GitHub - eagleosprey/Getting-and-Cleaning-Data-Assignment

This README.md file explains how the run_analysis.R script works and includes the code from run-analysis.R

The CodeBook.md provides information on the following:

Variables
Data
Transformations and other work
Details of the run_analysis.R script

run_analysis.R script

One script handles all processing: run_analysis.R.

There are no parameters.

The script combines several components of accelerometer data into 1 data set. Then it extracts the mean and standard deviation measurements, adding descriptive activity names.

Then it creates a second tidy data set with the average of each variable for each activity and each subject.

A description of the input data set and project can be found at: "http://archive.ics.uci.edu/ml/datasets/Human+Activity+Recognition+Using+Smartphones"

The data was downloaded 4/24/2014.

run_analysis.R script steps

The numbered steps below describe what the script does.

The script follows the instructions specified in the Assignment Description to handle placement of data. Specifically: "The code should have a file run_analysis.R in the main directory that can be run as long as the Samsung data is in your working directory." Steps 1 and 2 give details for placing the "Samsung data" in the working directory.

Manually download data zip file from URL to the working directory (that is, the directory that stores this run_analysis.R file)
Manually extract zip file contents. The zip file extractor should place the unzipped data
into a subdirectory below the R script directory.

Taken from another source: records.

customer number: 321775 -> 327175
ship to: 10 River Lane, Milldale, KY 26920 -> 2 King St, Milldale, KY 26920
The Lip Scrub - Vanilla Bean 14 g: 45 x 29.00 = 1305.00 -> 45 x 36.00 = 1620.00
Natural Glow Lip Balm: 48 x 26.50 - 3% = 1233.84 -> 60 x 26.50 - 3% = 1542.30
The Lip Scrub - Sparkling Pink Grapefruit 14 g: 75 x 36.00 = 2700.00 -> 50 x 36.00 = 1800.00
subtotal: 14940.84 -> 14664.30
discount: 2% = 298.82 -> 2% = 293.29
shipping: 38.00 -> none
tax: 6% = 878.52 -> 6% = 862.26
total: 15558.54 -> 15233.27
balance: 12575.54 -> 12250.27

For example, if the R script directory is: - R script directory: ~\Assignment

Then the data directory path should be: - Data directory: ~\Assignment\UCI HAR Dataset

The remainder of the script handles the assignment programmatically ONCE THE DATASET FOLLOWS THE STRUCTURE described in #2

Read Test and Training files into R tables
1. X_test.txt
2. y_test.txt
3. X_train.txt
4. y_train.txt
5. subject_test.txt
6. subject_train.txt

xtest<-read.table("UCI HAR Dataset/test/X_test.txt")  
ytest<-read.table("UCI HAR Dataset/test/y_test.txt")  
xtrain<-read.table("UCI HAR Dataset/train/X_train.txt")  
ytrain<-read.table("UCI HAR Dataset/train/y_train.txt")  
subjectTest<-read.table("UCI HAR Dataset/test/subject_test.txt")  
subjectTrain<-read.table("UCI HAR Dataset/train/subject_train.txt")

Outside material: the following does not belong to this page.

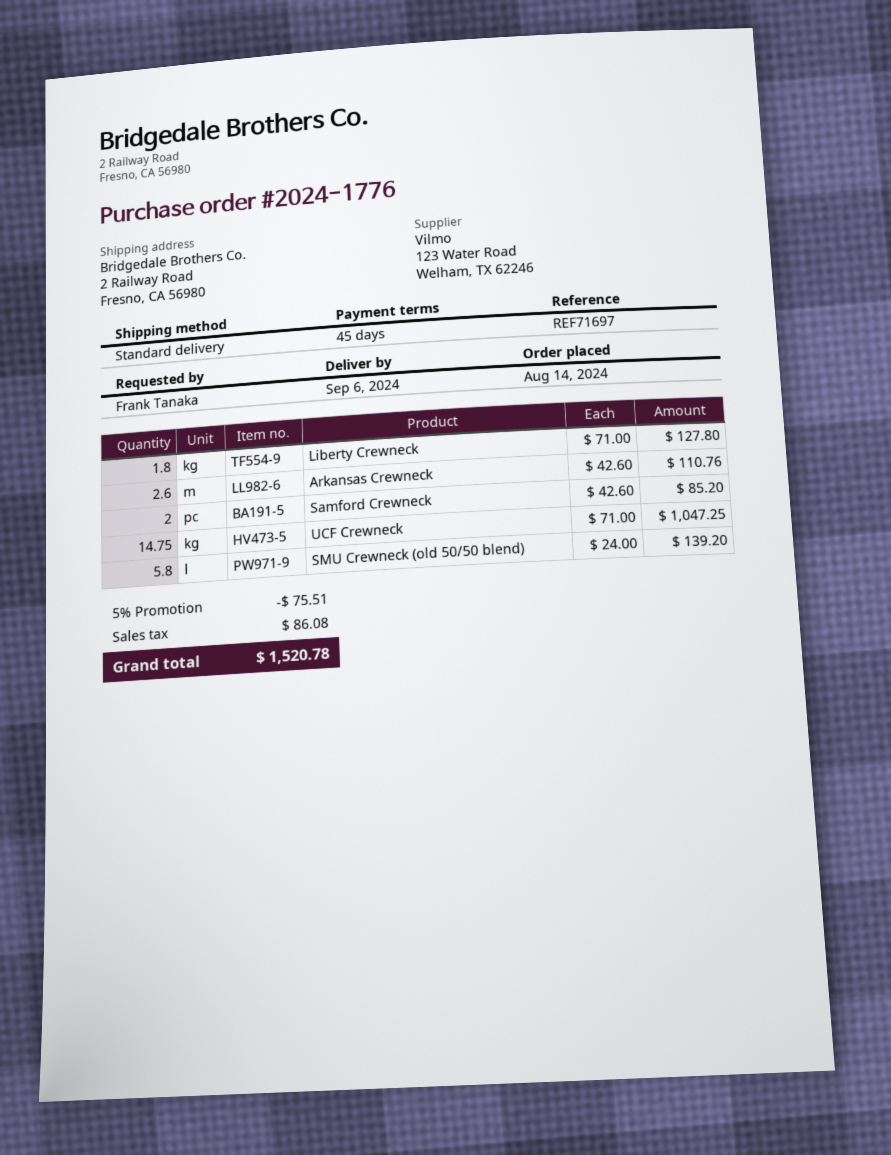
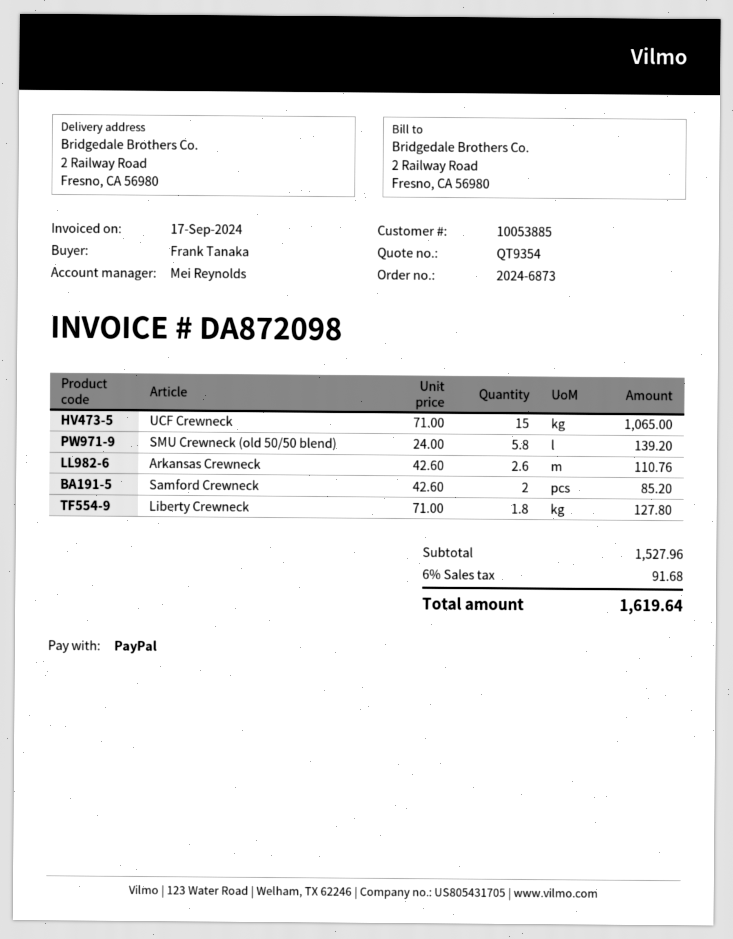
order number: 2024-1776 -> 2024-6873
UCF Crewneck: 14.75 x 71.00 = 1047.25 -> 15 x 71.00 = 1065.00
discount: 5% = 75.51 -> none
tax: 86.08 -> 91.68
total: 1520.78 -> 1619.64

Read features file to determine names of variables. Set stringsAsFactors = F so that vector can be used for row names.

features<-read.table("UCI HAR Dataset/features.txt",stringsAsFactors = FALSE)

Read activity_labels file

activityLabels<-read.table("UCI HAR Dataset/activity_labels.txt", stringsAsFactors=FALSE)

Assign variable names to xtest, xtrain using features data frame

colnames(xtest) <- features[,2]
colnames(xtrain) <- features[,2]

Assign variable names (colnames) to ytest, ytrain data frames

colnames(ytest) <- "activityCode"
colnames(ytrain) <- "activityCode"

Assign variable names (colnames) to subject_test, subject_train data frames

colnames(subjectTest) <- "subject"
colnames(subjectTrain) <- "subject"

Combine the 3 Test and Train tables into 1 of each

testTable<-cbind(subjectTest, ytest, xtest)
trainTable<-cbind(subjectTrain, ytrain, xtrain)

Combine the Test and Train table

allTable<-rbind(testTable, trainTable)

This completes #1 of the assignment Merges the training and the test sets to create one data set.

Extract variables that contain mean() and std(). The datasets documentation identifies that those variables contain mean and std in the variable name. The documentation is in features_info.txt and README.txt

First, find which variable/column names contain mean() and sdf() store the answers in the vectors meansv and stdv.

meansv<-grep( "mean\\(", names(allTable))
stdv<-grep("std\\(", names(allTable))

Second, combine the vectors from above that give the columns along with the subject and activity cols (1 & 2).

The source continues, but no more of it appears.